Statistical Timing Analysis of Asynchronous Circuits Using Logic Simulator

Miljana Lj. Sokolović and Vančo B. Litovski

Abstract—The lack of methods and tools for performance estimations in asynchronous circuits is one of the main reasons why this design methodology, beside its advantages, is still unpopular among designers. Using a logic simulator it is possible to efficiently estimate all worst-case path delays in one asynchronous circuit, which can be crucial for overcoming this problem. This paper describes a method for statistical estimation of topological delays in asynchronous circuits, based on the application of a VHDL simulator. The method is verified on a set of chosen asynchronous circuits and in compare with other similar methods shows higher efficiency.

Index Terms—Asynchronous logic circuits, Logic simulator, Timing analysis.

I. INTRODUCTION

ASYNCHRONOUS integrated circuits design style is the one that designers rather avoid, beside its unquestionable advantages. Asynchronous circuits don’t have the clock signal, and the problems related to clock routing and distribution, such as the clock skew are avoided. The absence of the clock lines gives a significant size reduction for the integrated circuit. These circuits are characterized with a good modularity, easier technology migration and down scaling. The energy is consumed only while the useful work is done. The absence of the clock signal also significantly contributes to the reduction of the power consumption. These circuits have less EMI levels (and though the decreased emanation from the chip, which make the side-channel attacks easier), and are more resistant to noise. All those advantages are very important, especially while designing mobile systems where the battery size and its duration are the key factors [1].

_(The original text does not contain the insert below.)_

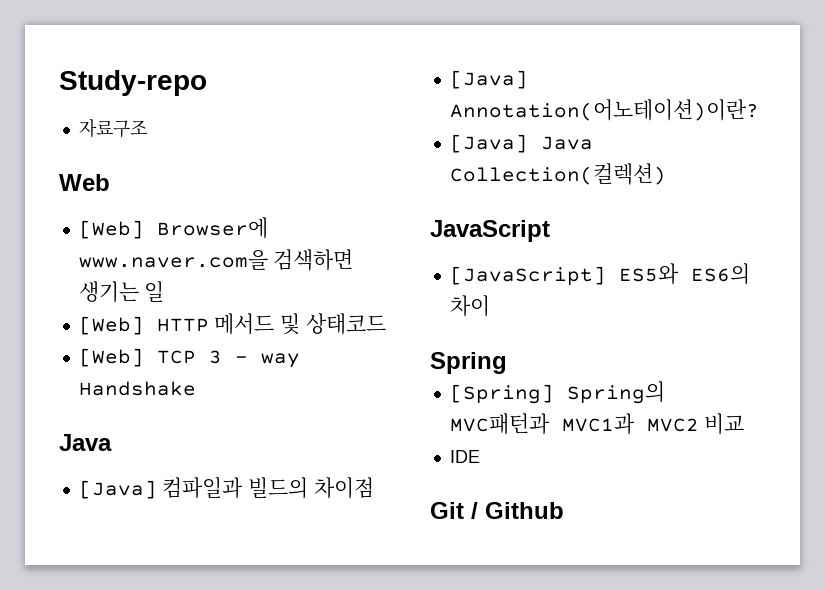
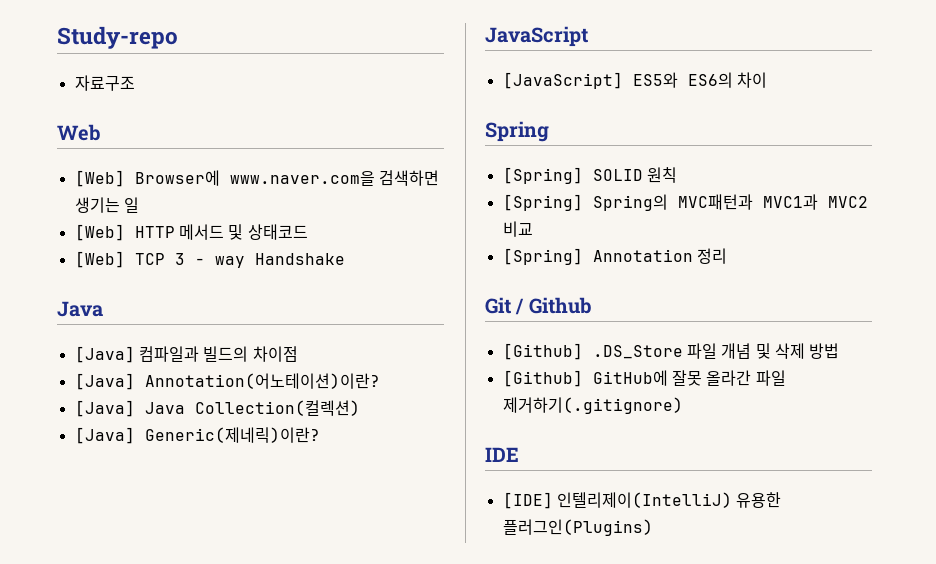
(666, 174) none -> [74,427,320,444] // [Java] Generic(제네릭)이란?
(507, 363) none -> [502,167,677,184] // [Spring] SOLID 원칙
[449,450,480,463] IDE -> [502,248,727,265] [Spring] Annotation 정리
(564, 510) none -> [502,343,840,360] [502,370,786,387] [502,397,683,414] [485,447,519,462] [502,492,782,509] [502,519,653,536] // [Github] .DS_Store 파일 개념 및 삭제 방법 // [Github] GitHub에 잘못 올라간 파일 제거하기(.gitignore) // IDE // [IDE] 인텔리제이(IntelliJ) 유용한 플러그인(Plugins)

Nevertheless, the absence of the clock signal means that the events in the asynchronous circuits cannot be accurately predicted, as it can be with the synchronous circuit, which is the main reason for their poor design tools support. Also, synchronous circuits have a larger commercial practice [2].

All these issues give a weak motivation for the usage of this design style.

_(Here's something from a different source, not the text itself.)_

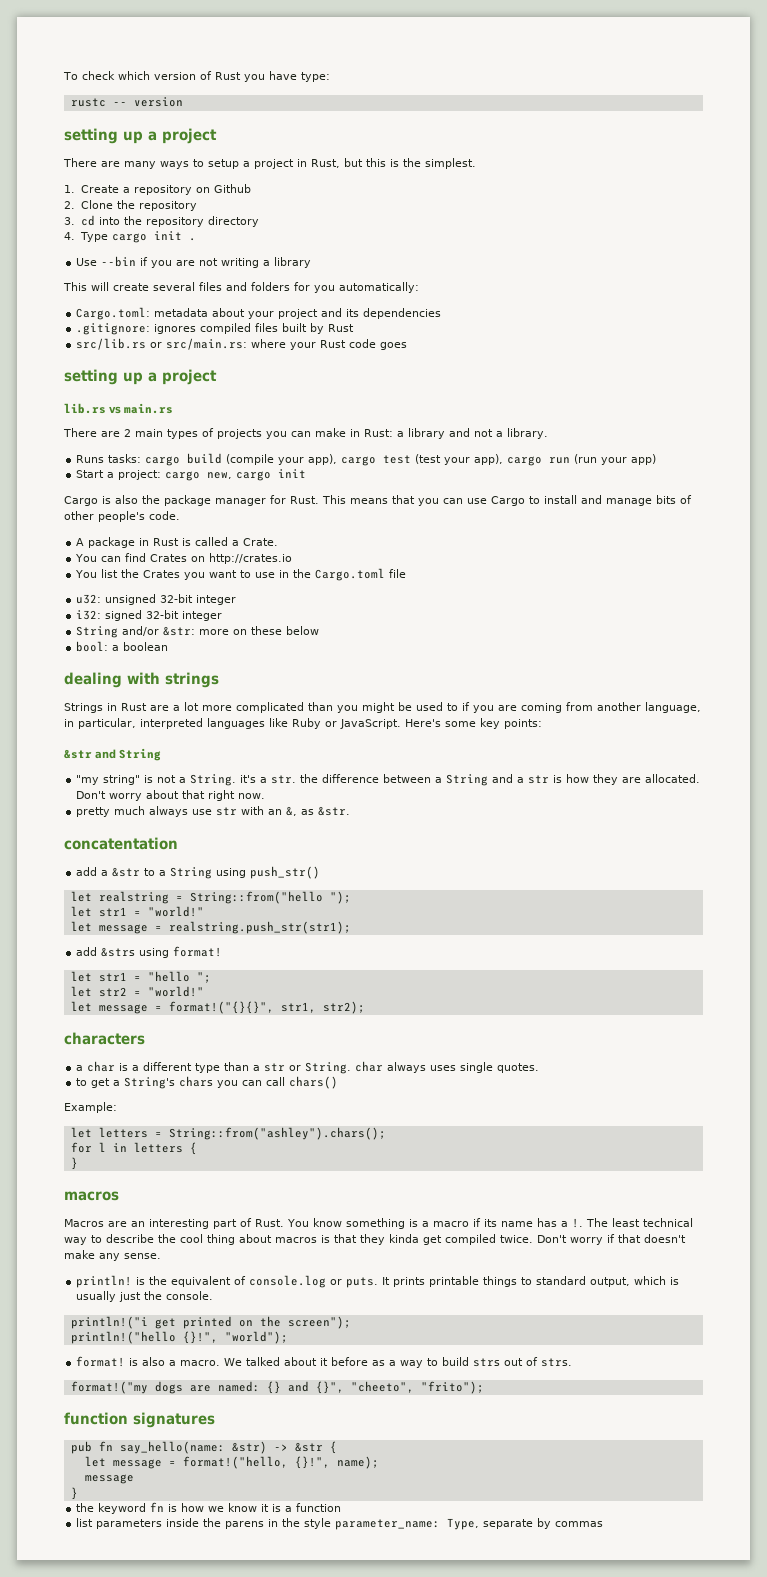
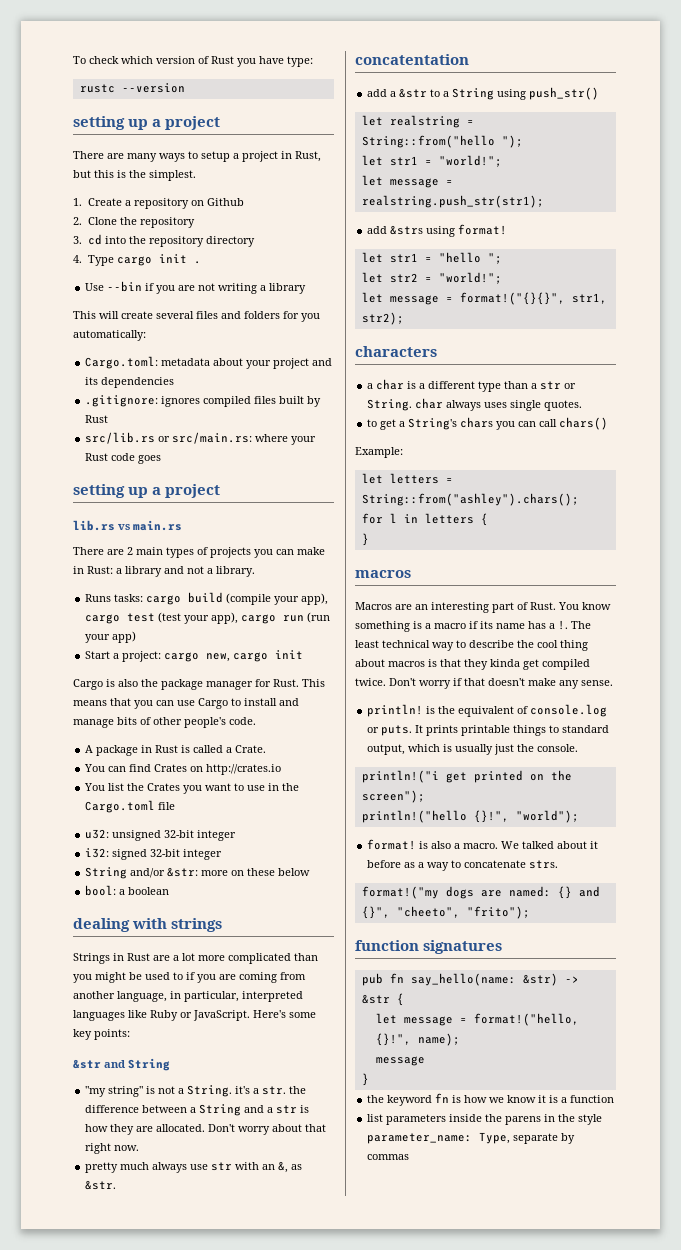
[112,97,183,107] -- version -> [121,83,185,93] --version
[147,906,204,917] "world!" -> [438,155,502,167] "world!";
[147,986,204,997] "world!" -> [438,272,502,284] "world!";
[442,1357,539,1367] build strs out of -> [464,860,527,868] concatenate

One of the problems related to the asynchronous circuit design technique that is still unsolved is the estimation of their performances. In other words, it is necessary to determine the delays of all paths in one asynchronous circuit. This estimation, performed in the earliest design stages, would significantly contribute to early detection of the bad design solutions, and would at the same time be used as a tool for the early estimation of the operation speed for the new designed circuit. More accurate delays could be determined in the final design steps, after the circuit layout synthesis. Though, if the obtained circuit operating speed is not satisfactory after all these steps, or a particular timing problem occurred, the circuit has to be redesigned, and the design brought back to the beginning. At the end, one can come to a conclusion that the performance estimation is the best to be performed in the early design stages, that is, right after the first circuit description and the simulation [3].

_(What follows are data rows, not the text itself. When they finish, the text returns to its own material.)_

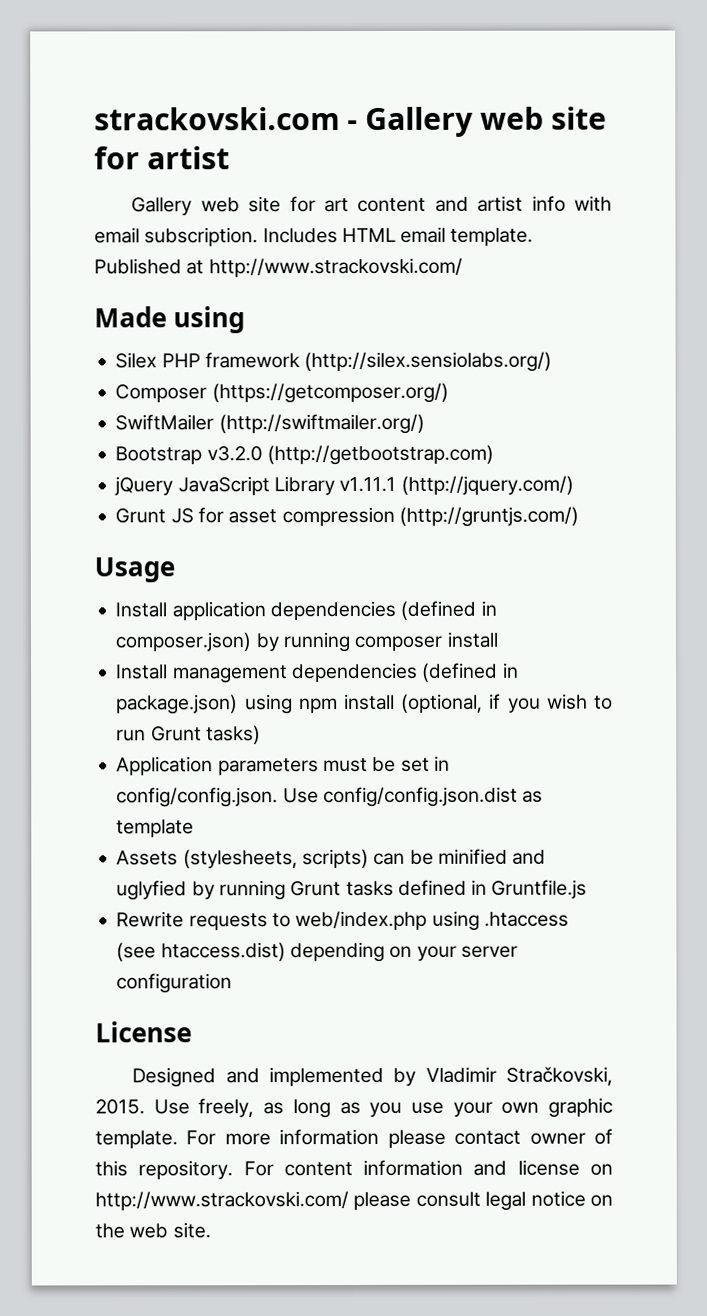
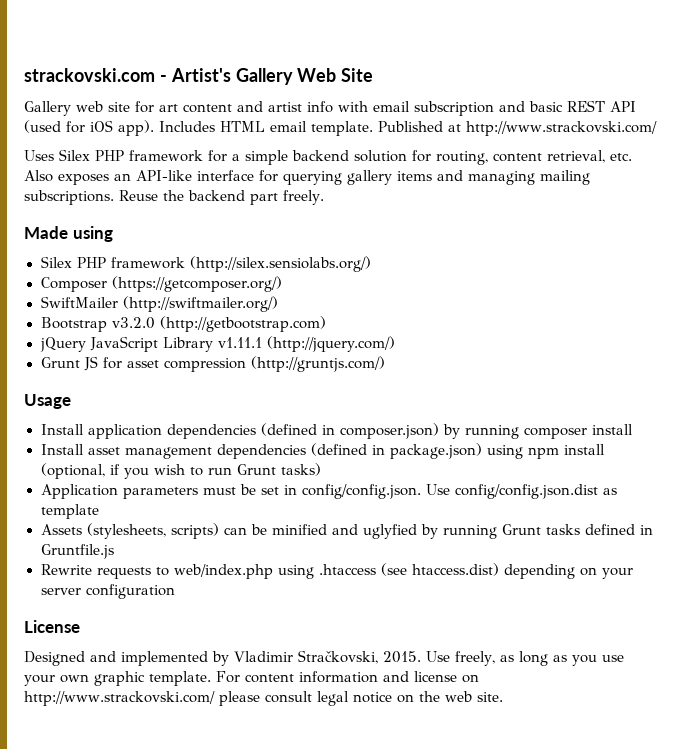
[365,106,608,137] [94,146,231,170] Gallery web site for artist -> [170,68,374,85] Artist's Gallery Web Site
[144,227,259,247] subscription. -> [414,100,636,116] [24,120,154,136] subscription and basic REST API (used for iOS app).
(463, 267) none -> [24,149,632,165] [24,170,590,185] [24,190,324,205] // Uses Silex PHP framework for a simple backend solution for routing, content retrieval, etc. Also exposes an API-like interface for querying gallery items and managing mailing subscriptions. Reuse the backend part freely.
(169, 672) none -> [87,447,120,455] asset
[224,1128,613,1148] [95,1160,274,1180] more information please contact owner of this repository. For -> (240, 677) none

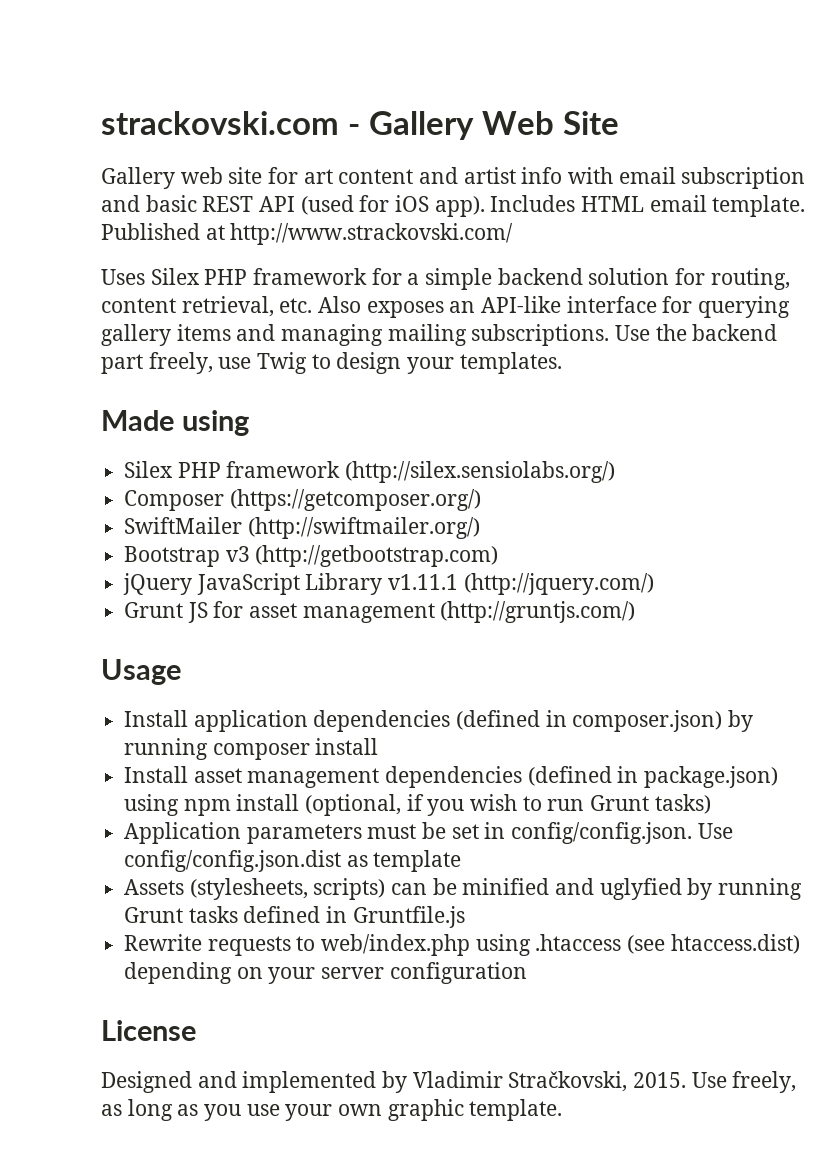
[170,68,231,82] Artist's -> (360, 129) none
[119,190,158,201] Reuse -> [615,325,651,341] Use
[283,190,324,205] freely. -> [148,352,562,374] freely, use Twig to design your templates.
[111,317,155,329] v3.2.0 -> [225,546,250,562] v3
[163,358,246,372] compression -> [302,603,435,623] management
[216,671,479,683] [24,691,503,706] For content information and license on http://www.strackovski.com/ please consult legal notice on the web site. -> (563, 1110) none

The simulation is the simplest way to determine a delay in a circuit. But, it is very inefficient to simulate large circuit at the transistor level of abstraction. Logic simulators use simplified gate models and significantly speed up this process. Using the logic simulations, it is possible to verify the logic function as well as the behavior of the circuit in the observed time period. Nevertheless, the delays obtained in this way depend on the applied combination of the input vector. In order to determine the largest and the smallest delays for a circuit, it has to be simulated for all possible 2\(^n\) input vector combinations, where \(n\) represents the number of circuit inputs. For the circuits with a large number of inputs this approach is also inefficient. At the other hand, since the logic simulator is used for the first design stages, implementing the method for worst-case delay estimation into the standard logic simulator, would ensure the early detection of the incorrect design solutions.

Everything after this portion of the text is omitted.